Date of Award
7-1993
Document Type
Dissertation
Degree Name
Doctor of Philosophy (PhD)
Department
Department of Electrical and Computer Engineering
First Advisor
Peter S. Maybeck, PhD
Abstract
This research addresses methods for exploiting the joint likelihood of observed kinematic and nonkinematic (sensor signature) physical events to improve dynamic object and target recognition.
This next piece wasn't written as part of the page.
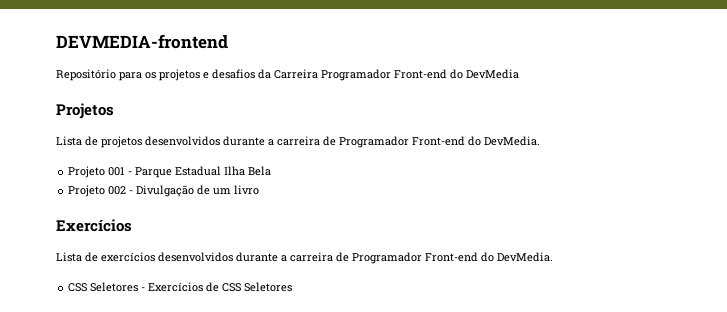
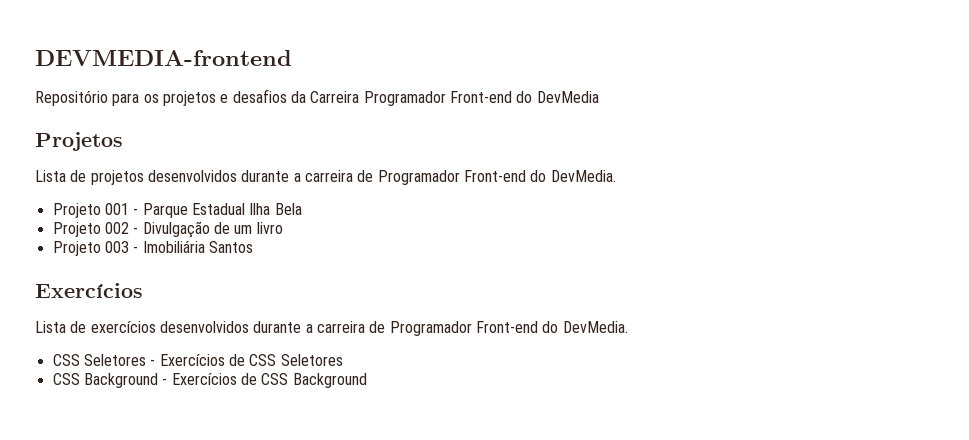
+ Projeto 003 - Imobiliária Santos
+ CSS Background - Exercícios de CSS Background

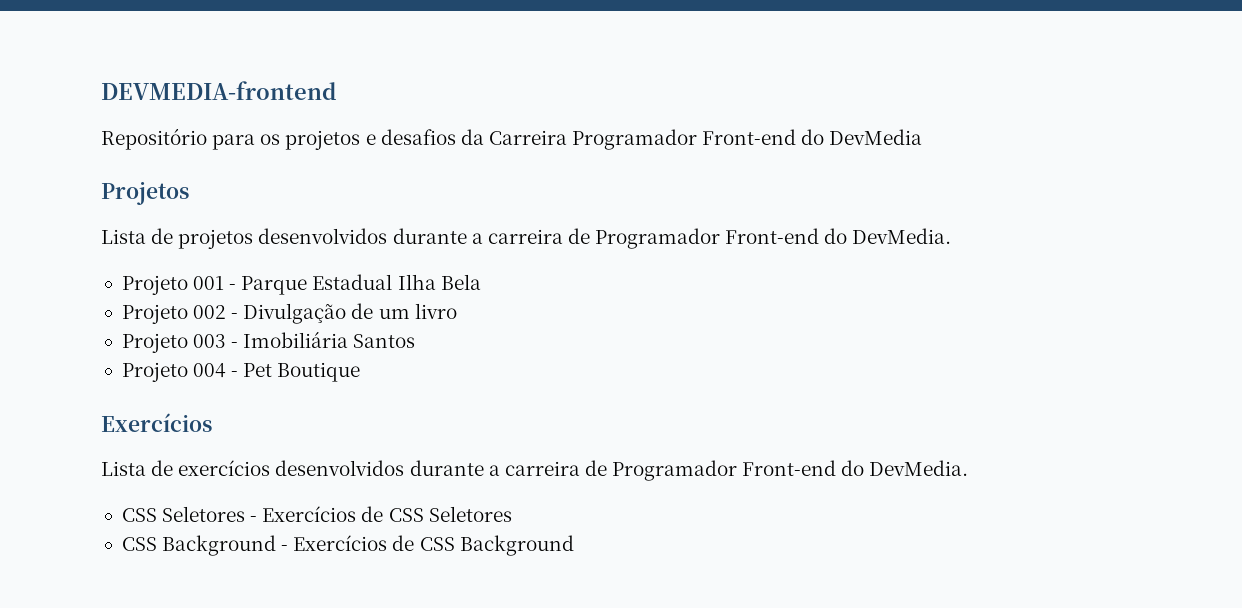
+ Projeto 004 - Pet Boutique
A principal direction is the application of dynamic programming sequence comparison techniques to condition matching of object signatures to known models according to observed kinematics. A second direction is the application of kinematic/aspect-angle Kalman filter trackers to condition kinematic tracking according to observed signatures. These conditioning processes dramatically reduce ambiguity in object recognition, and can be used together or separately to allow computation of a posterior probabilities of object class membership using Bayesian methods. Proposals are supported by simulated target tracking and high range resolution radar target recognition. Original contributions of this effort include: (1) new approaches for and theoretical understanding of syntactic methods in multisensor fusion and dynamic object recognition; and (2) extension of estimation and tracking techniques to allow object recognition and establish performance bounds for recognition.
AFIT Designator
AFIT-DS-ENG-93-05
DTIC Accession Number
ADA267623
Recommended Citation
Libby, Edmund W., "Application of Sequence Comparison Methods to Multisensor Data Fusion and Target Recognition" (1993). Theses and Dissertations. 6876.
https://scholar.afit.edu/etd/6876
Comments
The author's Vita page is omitted.
Page 3-27 of this dissertation is the author-corrected version of that page, as sent to DTIC in October 1995.